Posted by | Gadgets, huawei, Mobile, rumor, smartphones | No Comments

You can already find many leaked photos of Huawei’s next flagship device — the P30 and P30 Pro. The company is set to announce the new product at an event in Paris next week. So here’s what you should expect.

Reliable phone leaker Evan Blass tweeted many different photos of the new devices in three different tweets:

pic.twitter.com/nIlhxby1Ah

— Evan Blass (@evleaks) March 20, 2019

As you can see, both devices feature three cameras on the back of the device. The notch is getting smaller and now looks like a teardrop. Compared to the P20 and P20 Pro, the fingerprint sensor is gone. It looks like Huawei is going to integrate the fingerprint sensor in the display just like Samsung did with the Samsung Galaxy S10.

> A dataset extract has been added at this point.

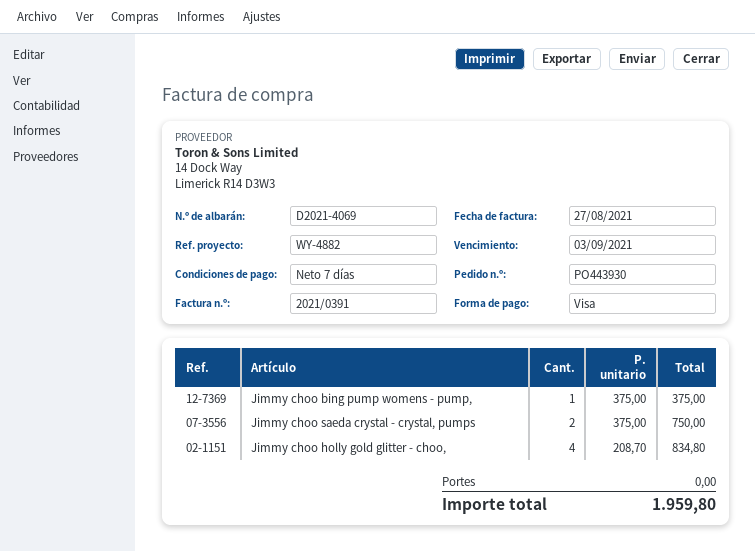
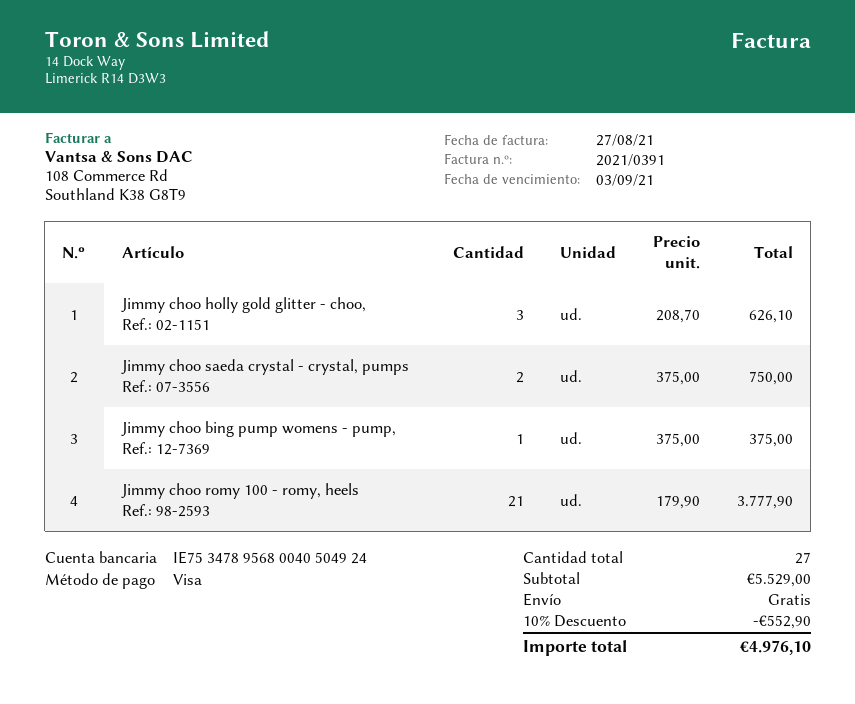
Jimmy choo holly gold glitter - choo,: 4 x 208.70 = 834.80 -> 3 x 208.70 = 626.10
Jimmy choo romy 100 - romy, heels: none -> 21 x 179.90 = 3777.90
discount: none -> 10% = 552.90
total: 1959.80 -> 4976.10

Also, mysmartprice shared some ads with some specifications. The P30 Pro will have a 10x hybrid zoom while the P30 will have a 5x hybrid zoom — it’s unclear how it’ll work to combine a hardware zoom with a software zoom. Huawei has been doing some good work on the camera front, so this is going to be a key part of next week’s presentation.

For the first time, Huawei will put wireless charging in its flagship device — it’s about time. And it looks like the P30 Pro will adopt a curved display for the first time, as well. I’ll be covering the event next week, so stay tuned.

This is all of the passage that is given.